- **Work task**:
Within these records, how many lines hold "that"? Give the number alone.

BEGIN Listed records

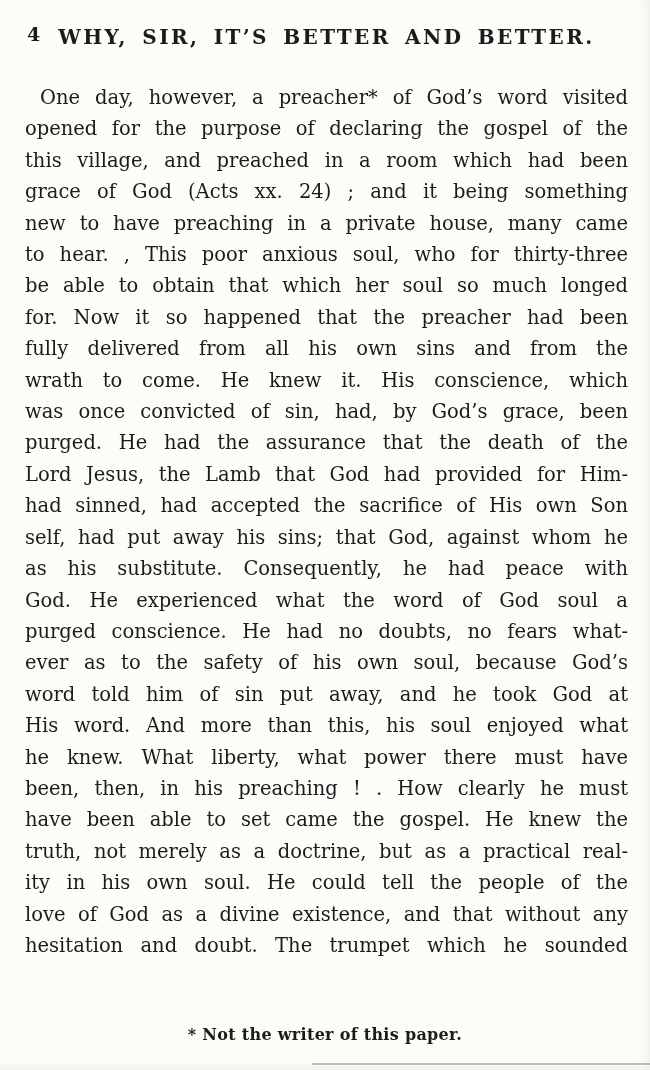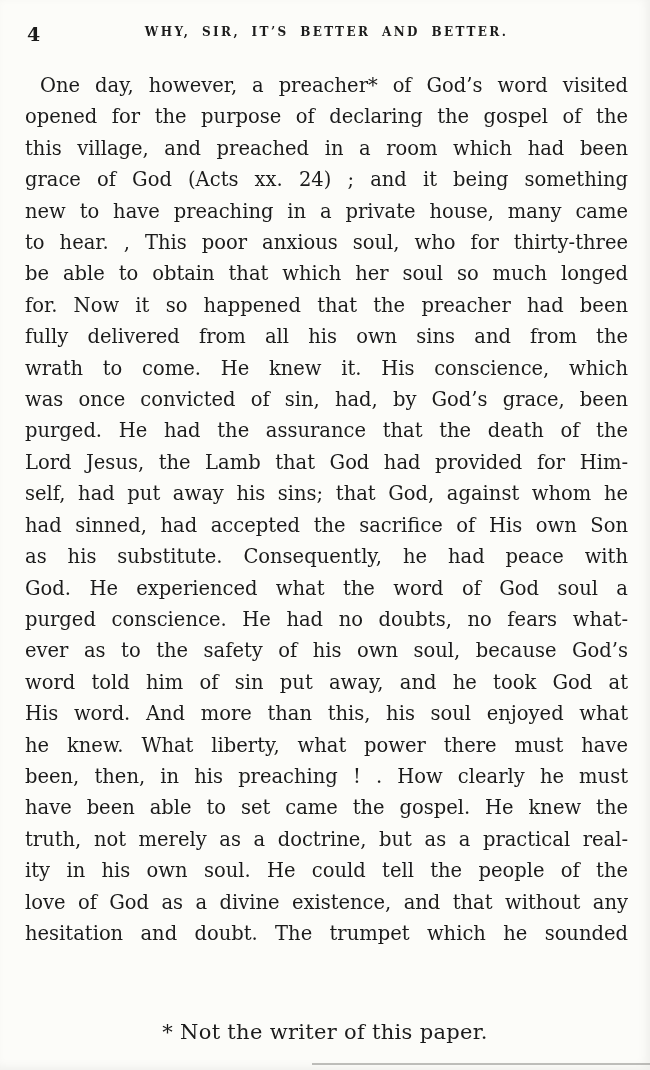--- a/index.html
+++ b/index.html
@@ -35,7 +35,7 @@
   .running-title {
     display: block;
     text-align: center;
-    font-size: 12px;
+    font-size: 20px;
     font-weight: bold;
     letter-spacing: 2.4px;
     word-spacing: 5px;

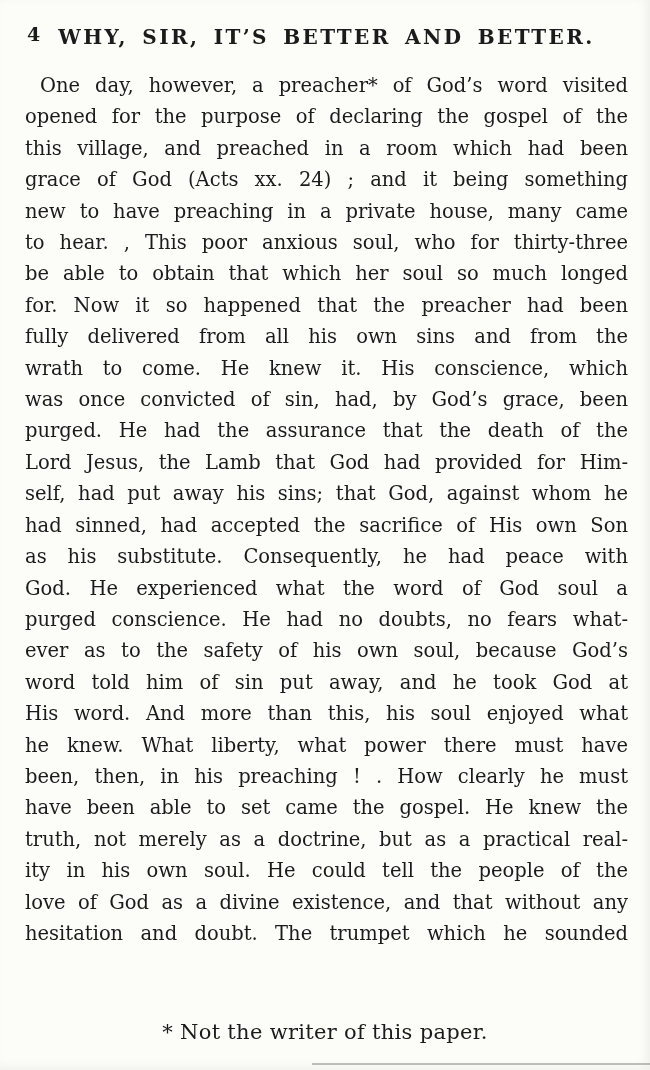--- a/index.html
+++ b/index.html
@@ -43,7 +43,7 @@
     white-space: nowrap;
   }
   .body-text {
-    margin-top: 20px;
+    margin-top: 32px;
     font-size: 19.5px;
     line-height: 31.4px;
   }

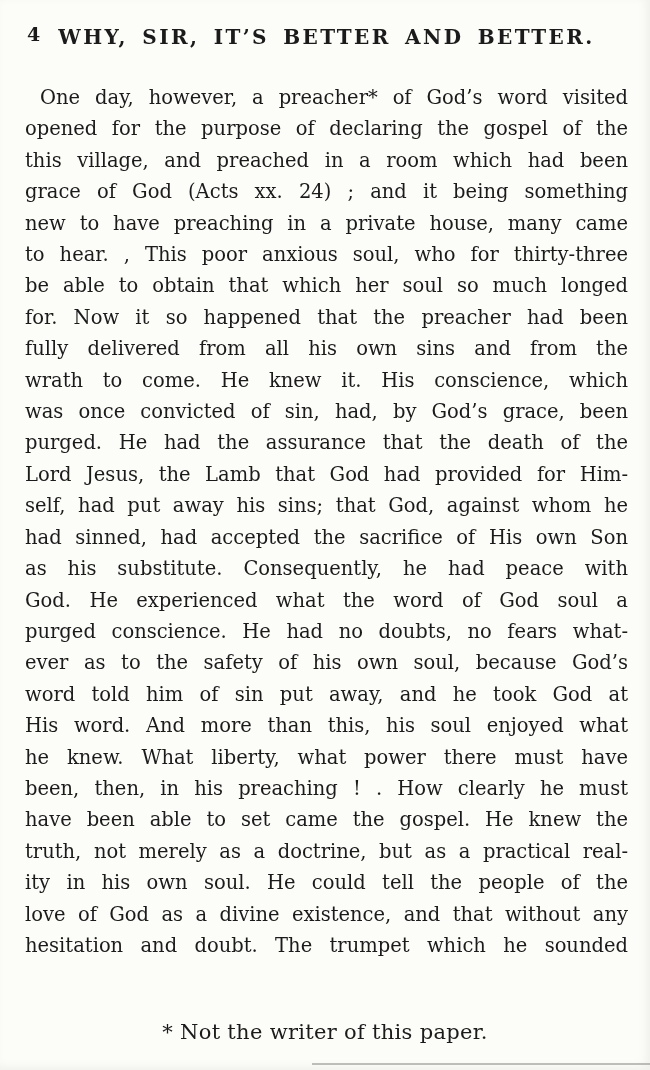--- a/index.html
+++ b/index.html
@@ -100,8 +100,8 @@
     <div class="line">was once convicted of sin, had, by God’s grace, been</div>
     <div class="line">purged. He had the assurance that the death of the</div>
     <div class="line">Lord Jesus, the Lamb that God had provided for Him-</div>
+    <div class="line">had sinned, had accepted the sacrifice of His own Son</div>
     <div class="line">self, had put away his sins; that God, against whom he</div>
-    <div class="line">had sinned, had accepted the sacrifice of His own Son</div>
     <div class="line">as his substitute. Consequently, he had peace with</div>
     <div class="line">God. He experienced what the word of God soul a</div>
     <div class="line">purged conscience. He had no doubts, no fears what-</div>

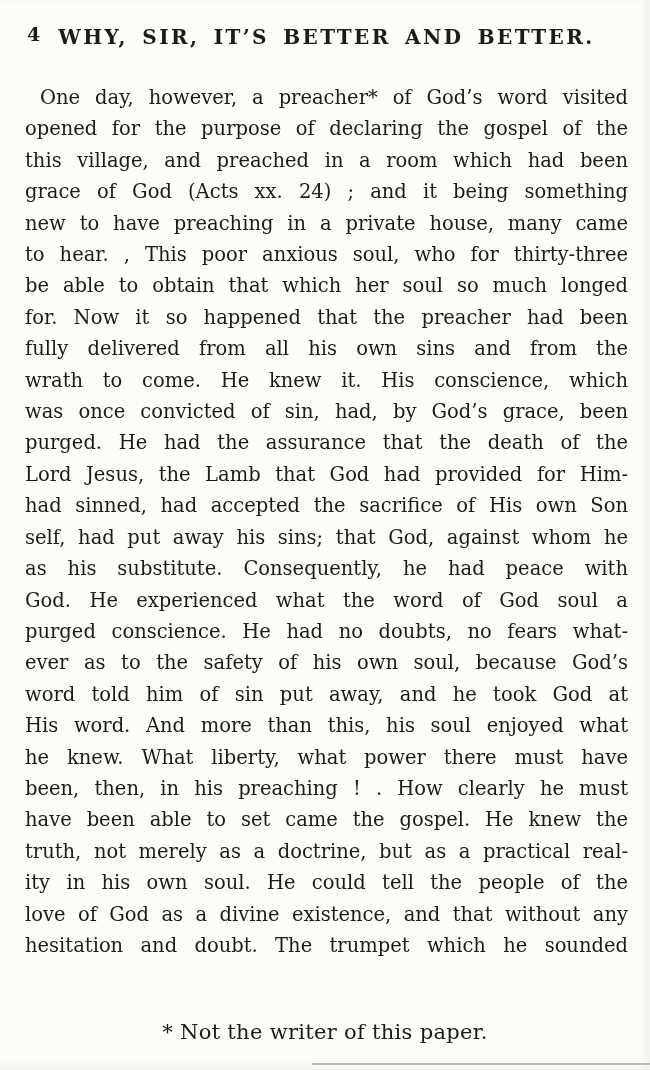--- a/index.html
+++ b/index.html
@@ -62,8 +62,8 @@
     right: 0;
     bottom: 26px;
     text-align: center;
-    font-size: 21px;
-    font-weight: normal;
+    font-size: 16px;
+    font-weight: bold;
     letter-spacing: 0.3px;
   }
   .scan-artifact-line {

END Listed records
BEGIN Listed records

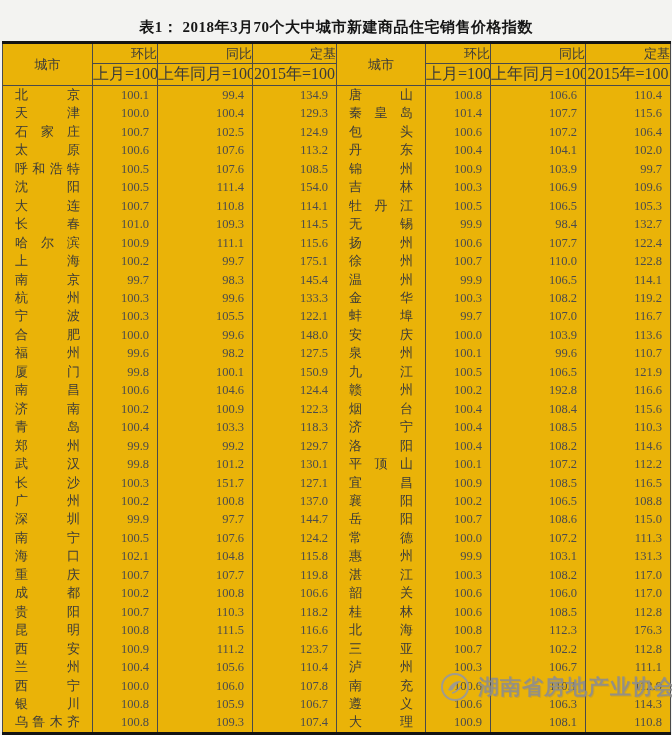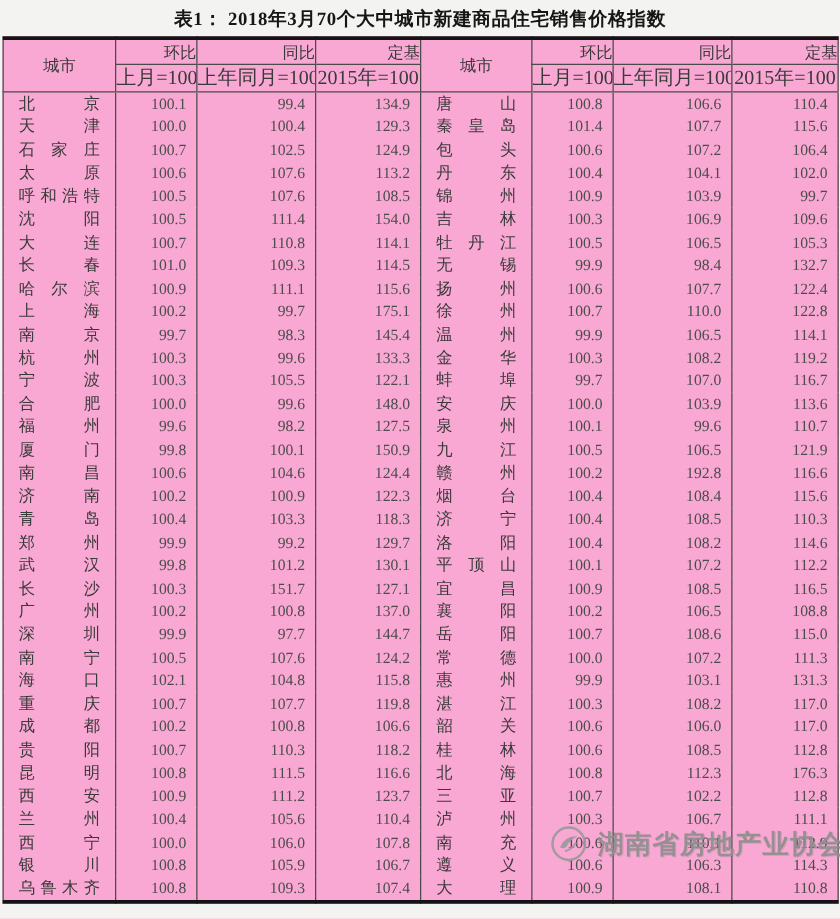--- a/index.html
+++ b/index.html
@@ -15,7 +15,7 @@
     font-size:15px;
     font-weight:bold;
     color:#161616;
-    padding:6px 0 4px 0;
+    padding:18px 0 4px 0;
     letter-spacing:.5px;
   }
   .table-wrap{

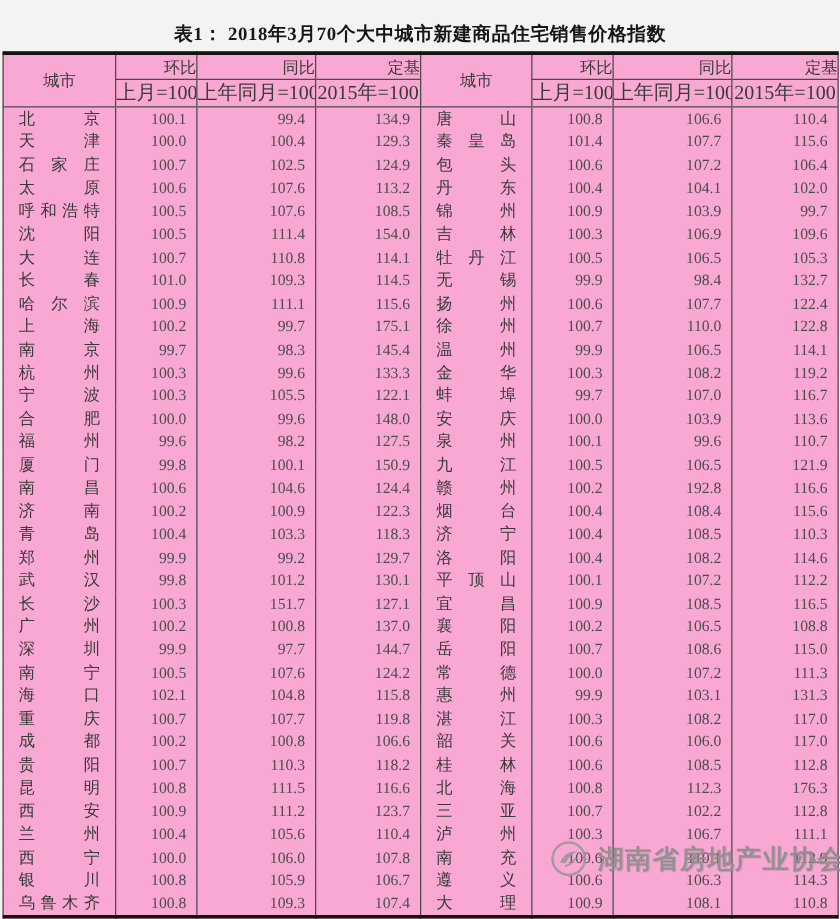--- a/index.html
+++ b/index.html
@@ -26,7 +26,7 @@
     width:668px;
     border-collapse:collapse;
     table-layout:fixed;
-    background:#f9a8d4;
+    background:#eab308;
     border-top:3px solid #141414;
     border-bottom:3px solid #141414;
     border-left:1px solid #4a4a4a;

END Listed records

- **Task response**:
3